Project Wonderful

Friday, July 12, 2013

Peach Cobbler!

Nothing says Summer like Peach Cobbler - but with the freeze that happened in late march, the Hill Country peach harvest suffered. If you notice, those ubiquitous stands that pop up around town this time of year boasting "Fredericksburg  Peaches" are this year hanging signs that say "Texas Peaches" instead.

But not to worry, as most stores are still finding sources of quality peaches - even if they have to be trucked in from distant parts of Texas. Now, I'm all for eating local, but when its Summer, I want my peaches, dammit!

Cobblers originated in the early British American colonies. English settlers were unable to make traditional suet puddings due to lack of suitable ingredients and cooking equipment, so instead covered a stewed filling with a layer of uncooked plainbiscuits or dumplings, fitted together. The origin of the name cobbler is uncertain, although it may be related to the now archaic word cobeler, meaning "wooden bowl" 

So here's my version for a great Summer Peach Cobbler (via a recipe from

First, preheat the oven to 425...

Peel and slice 8 peaches into thin wedges (or chunks, since its pretty impossible to wedge the whole peach.)

To peel the skins, blanch the peaches by submerge each one in boiling water for about 45 seconds, then plunge them into an ice bath. the skins should come right off.

Save the pits that have peach still clinging to it (I'll explain this later)
Add 1/4 cup of white sugar, 1/4 cup of brown sugar, 1/4tsp cinnamon, 1/8tsp nutmeg, 1tsp lemon juice, and 2tsp cornstarch. toss this mixture together till the peach chunks are coated wtih the sugary slurry. 

Pour the peaches into a 2qt baking dish and bake in the oven for 10 minutes. This helps make the peaches softer and converts even more of the fruit sugars.
While the peaches are cooking, mix the dry ingredients: 1 cup of flour, 1/4 cup white sugar, 1/4 cup brown sugar, 1tsp baking powder, and 1/2tsp salt.

Then cut 6 tablespoons of cold unsalted butter into the dry stuff until its the texture of coarse meal.

Add about 1/4 cup of boiling water and combine everything together.

Remove the peaches from the oven and drop spoonfuls of the batter mix over the top. 

Make up a topping with 3 tablespoons of white sugar and 1tsp of cinnamon and sprinkle over the entire cobbler.
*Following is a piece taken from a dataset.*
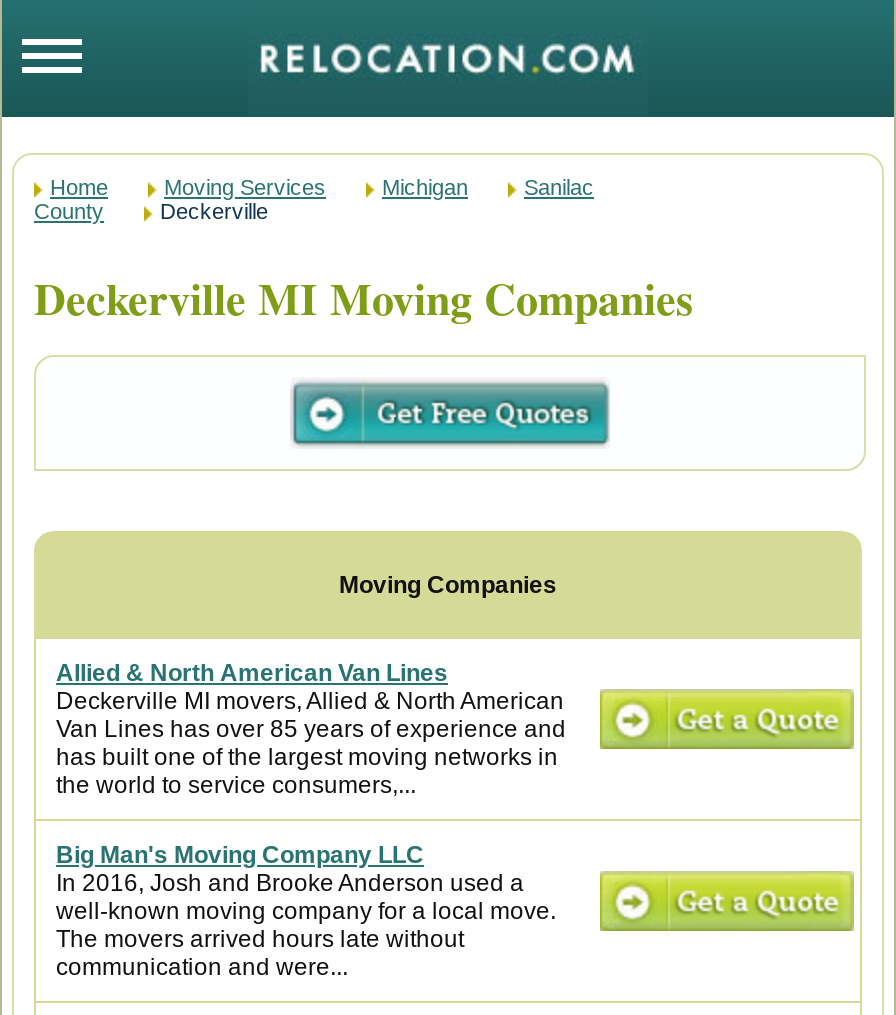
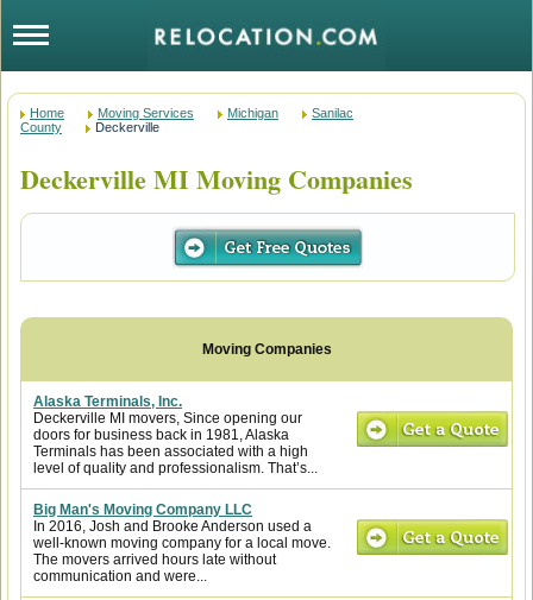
[56,659,566,799] Allied & North American Van Lines | Deckerville MI movers, Allied & North American | Van Lines has over 85 years of experience and | has built one of the largest moving networks in | the world to service consumers,... -> [33,393,318,476] Alaska Terminals, Inc. | Deckerville MI movers, Since opening our | doors for business back in 1981, Alaska | Terminals has been associated with a high | level of quality and professionalism. That’s...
Bake in the oven about 30 minutes until the topping is golden brown. About 10 minutes in, the smell of peaches and sugar will begin wafting through the kitchen. Be prepared for this. You will need to fight off the hungry hoard of people that will start drifting into the kitchen. I recommend handing them those peach pits that you saved from before. It's a fun little activity that should buy you some time.
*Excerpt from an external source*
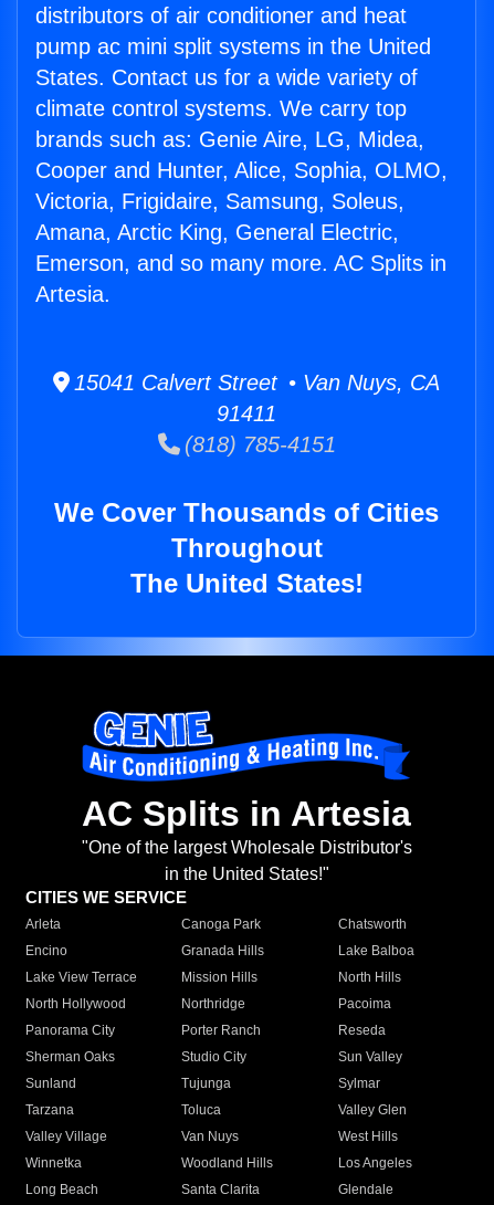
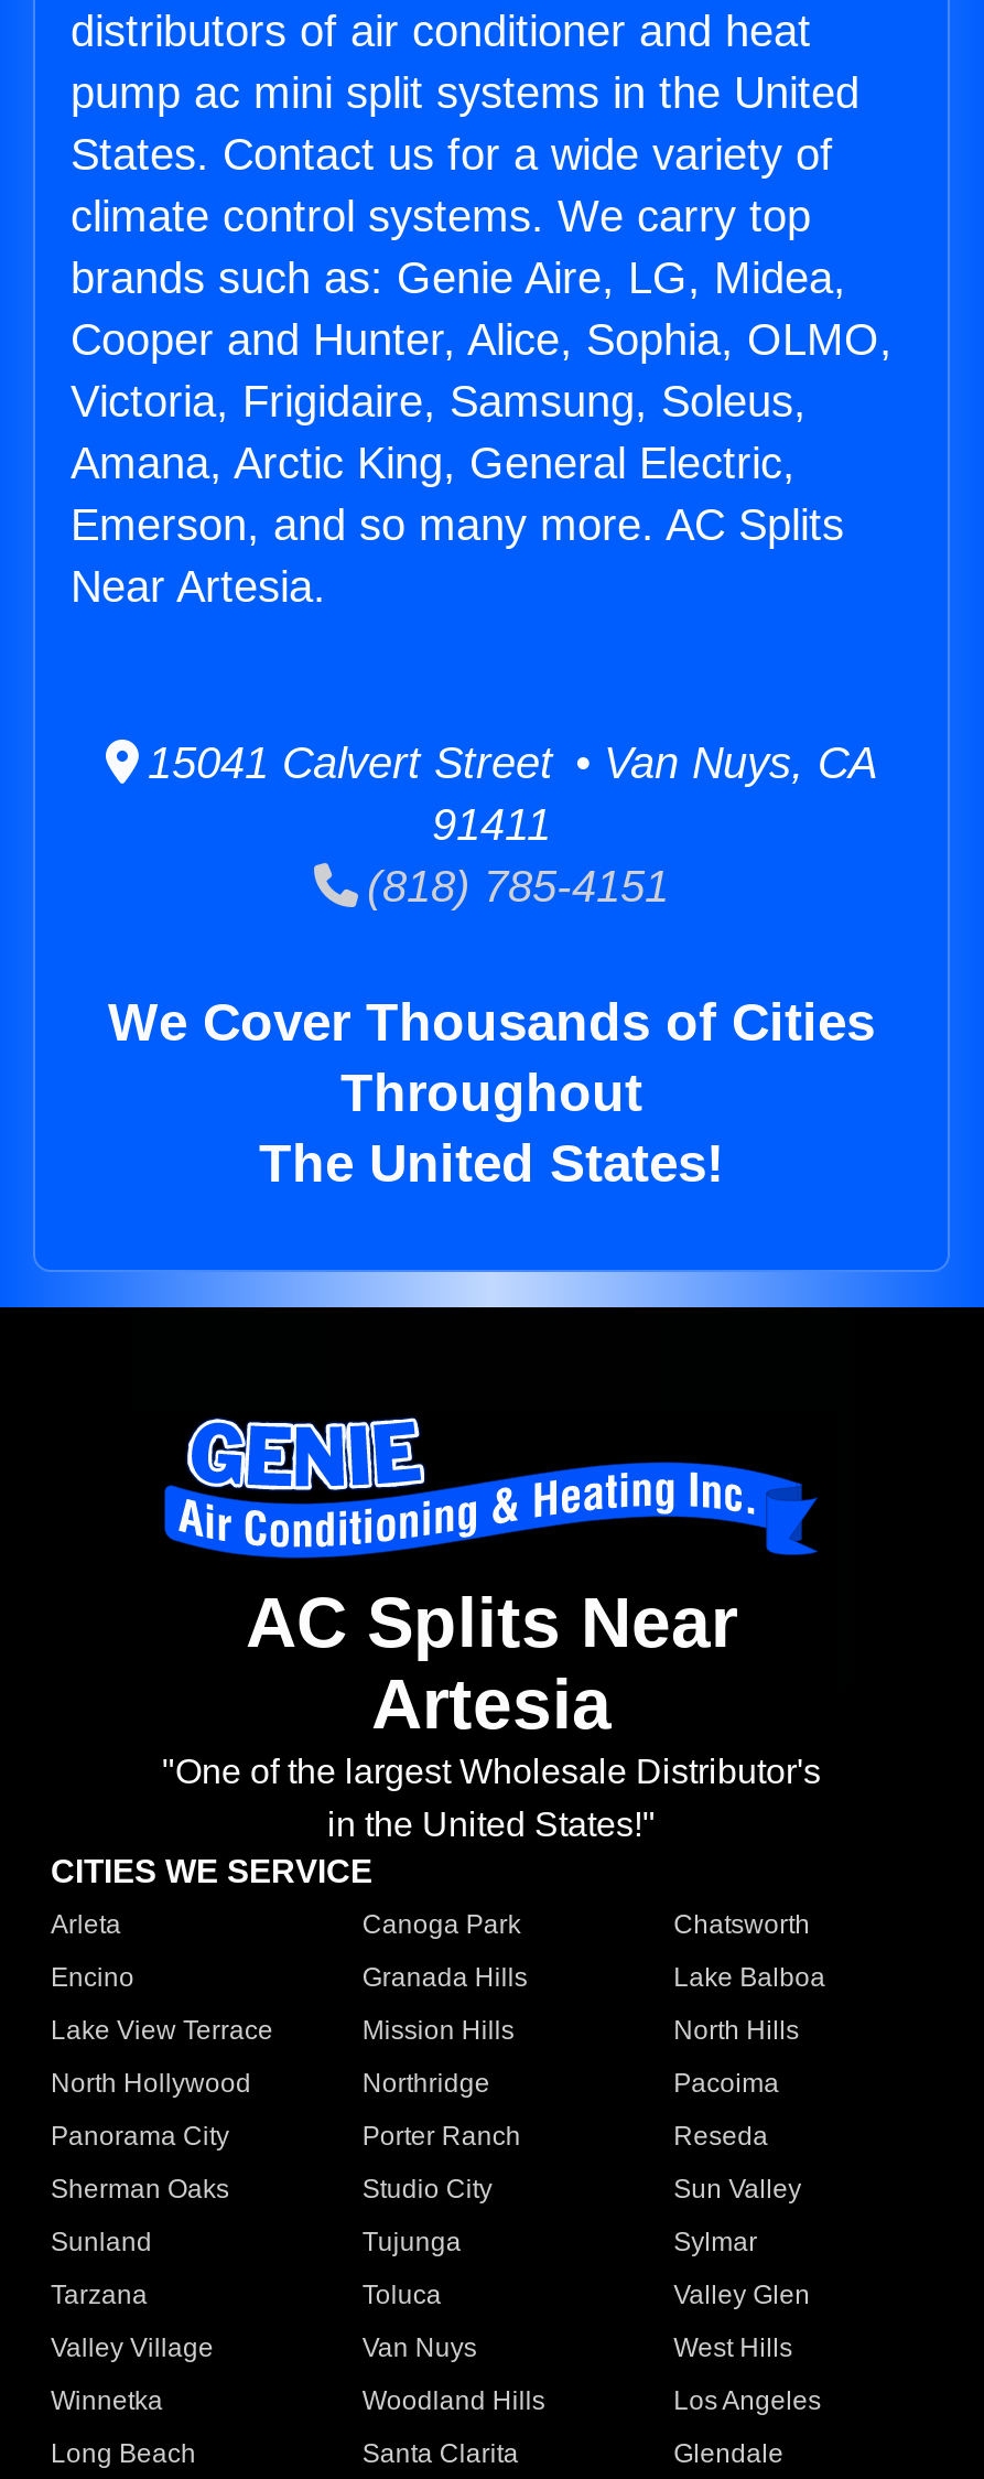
[35,251,446,306] Emerson, and so many more. AC Splits in | Artesia. -> [71,501,844,611] Emerson, and so many more. AC Splits | Near Artesia.
[82,794,411,834] AC Splits in Artesia -> [246,1584,737,1744] AC Splits Near | Artesia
Once finished,  serve this into bowls with your favorite ice cream.

FULL DISCLOSURE:  In making the cobbler for these pictures, I accidentally added a tablespoon of baking powder instead of a teaspoon. As soon as I dropped this amount from the measuring spoon, it hit me that it was the wrong quantity. Like slow motion I watched - unable to do anything - as the white powder plopped into the bowl with the other white ingredients in a motley melange of fail. Immediately my geek brain kicked in and I started wondering what would happen. Baking powder is a chemical leavening agent - a mixture of alkali and acid that cause a release of carbon dioxide gas in the batter. This carbon dioxide forms bubbles that allows the dough or batter to rise. But would adding too much cause a foaming mess in the oven? Would anyone even know?

Immediately I started making excuses. (It was the cat! I was distracted!) However I'm not above going back in with a spoon and scooping out the excess powder.

In the end, the batter came out fine. Perhaps a little lighter than originally anticipated, but definitely not a problem.

Just wanted you all to know.



  1. What did you do with the peach pits? I am not sure you mentioned that.

    1. The peach pits were given to the folks that were trying to get to the cobbler before it was done. I let em nibble them clean, then tossed them over the deck in the hope that a peach tree will eventually grow!